La version bêta mobile d’HarmonyOS sera disponible pour les développeurs d’ici la fin de l’année annonce le fabricant. Huawei avait annoncé la mise en chantier de son système d’exploitation en août 2019. Multiplateforme, il facilite la découverte rapide des appareils, la connexion instantanée, la collaboration matérielle et le partage des ressources entre plusieurs appareils. HarmonyOS 2.0 est annoncé aujourd’hui, apportant une mise à jour complète de ses capacités distribuées existantes, y compris le bus logiciel, la gestion des données et la sécurité. Huawei a également introduit une interface adaptative qui permet aux développeurs de toucher rapidement des dizaines de millions de nouveaux appareils et utilisateurs.

Avec la dernière mise à jour, les développeurs pourront avoir accès aux émulateurs, aux SDK et aux outils IDE. Le projet open source, qui est donné à la Fondation OpenAtom, sera lancé par étapes avec une version bêta mobile d’HarmonyOS prévue d’abord pour les développeurs chinois à la fin de 2020. Richard Yu, PDG de Huawei Consumer Business Group, a annoncé la feuille de route pour HarmonyOS dans son discours d’ouverture. « À partir du 10 septembre, HarmonyOS est ouvert aux appareils IoT de 128Ko-128Mo, tels que les téléviseurs intelligents, les wearables, les voitures et plus encore. En avril 2021, nous l’ouvrirons aux appareils de 128Mo-4Go et en octobre 2021, HarmonyOS sera ouvert aux appareils de plus de 4G0 », a-t-il déclaré.

Une alternative aux géants américains voit le jour

Nous ne rentrerons pas ici dans le débat sur les accusations de transfert de données sensibles vers la chine, d’espionnage industriel et autres abus, qui ne sont pas l’apanage exclusif des Chinois. D’ailleurs, c’est le gouvernement chinois qui ont les premiers interdits un certain nombre de services et de réseaux sociaux sur leur territoire, donc la balle est au centre sur le terrain des interdictions. Cependant, les décisions de l’administration Trump concernant les fabricants et fournisseurs de services chinois en général et de Huawei en particulier sont le fruit d’une méconnaissance, délibérée ou ingénue, des capacités de ce peuple.

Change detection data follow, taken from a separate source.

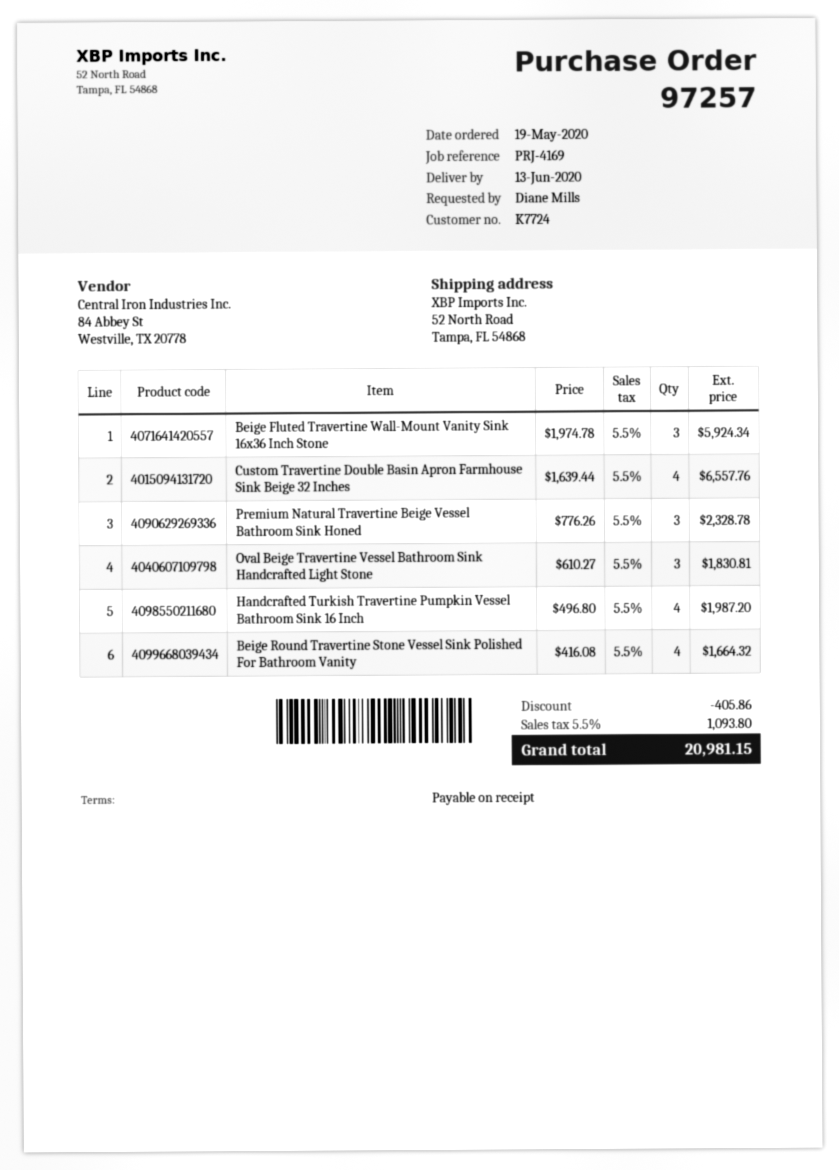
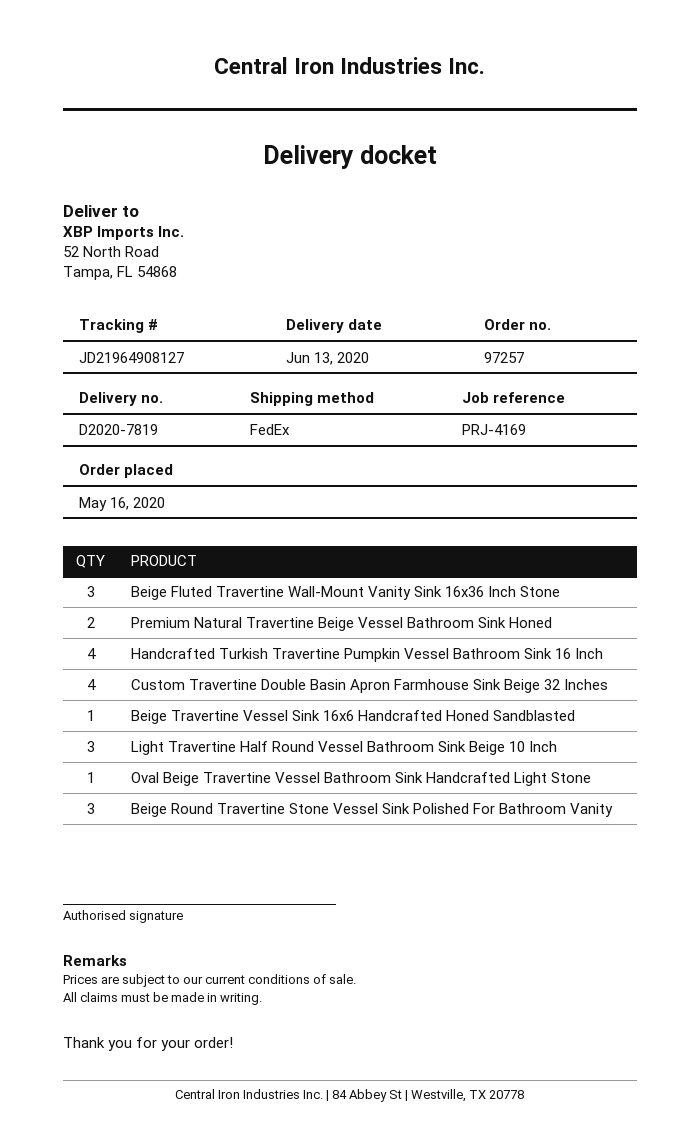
order date: 2020-05-19 -> 2020-05-16
Premium Natural Travertine Beige Vessel Bathroom Sink Honed: 3 -> 2
Oval Beige Travertine Vessel Bathroom Sink Handcrafted Light Stone: 3 -> 1
Beige Round Travertine Stone Vessel Sink Polished For Bathroom Vanity: 4 -> 3
Beige Travertine Vessel Sink 16x6 Handcrafted Honed Sandblasted: none -> 1
Light Travertine Half Round Vessel Bathroom Sink Beige 10 Inch: none -> 3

Couper le fabricant chinois des sources technologiques nécessaires à son développement en pensant que cela l’affaiblirait est une vision court-termiste et qui fait preuve de méconnaissance de ce que l’Histoire enseigne. Une myopie qui fait fi du fait que le peuple chinois est l’héritier de millénaires d’histoire et dont l’ingéniosité a été à l’origine de développements technologiques qui ont influencé l’évolution de la civilisation occidentale, comme la poudre, le papier et le compas.

C’est faire fi aussi du fait que le peuple chinois dispose d’assez de ressources de toutes sortes, humaines et matérielles, pour tracer sa propre voie envers et contre tout. Que l’OS de Huawei soit une réussite technologique et commerciale dans, seul l’avenir le dira. Mais la constante est qu’une alternative à l’hégémonie des géants américains est en train de voir le jour.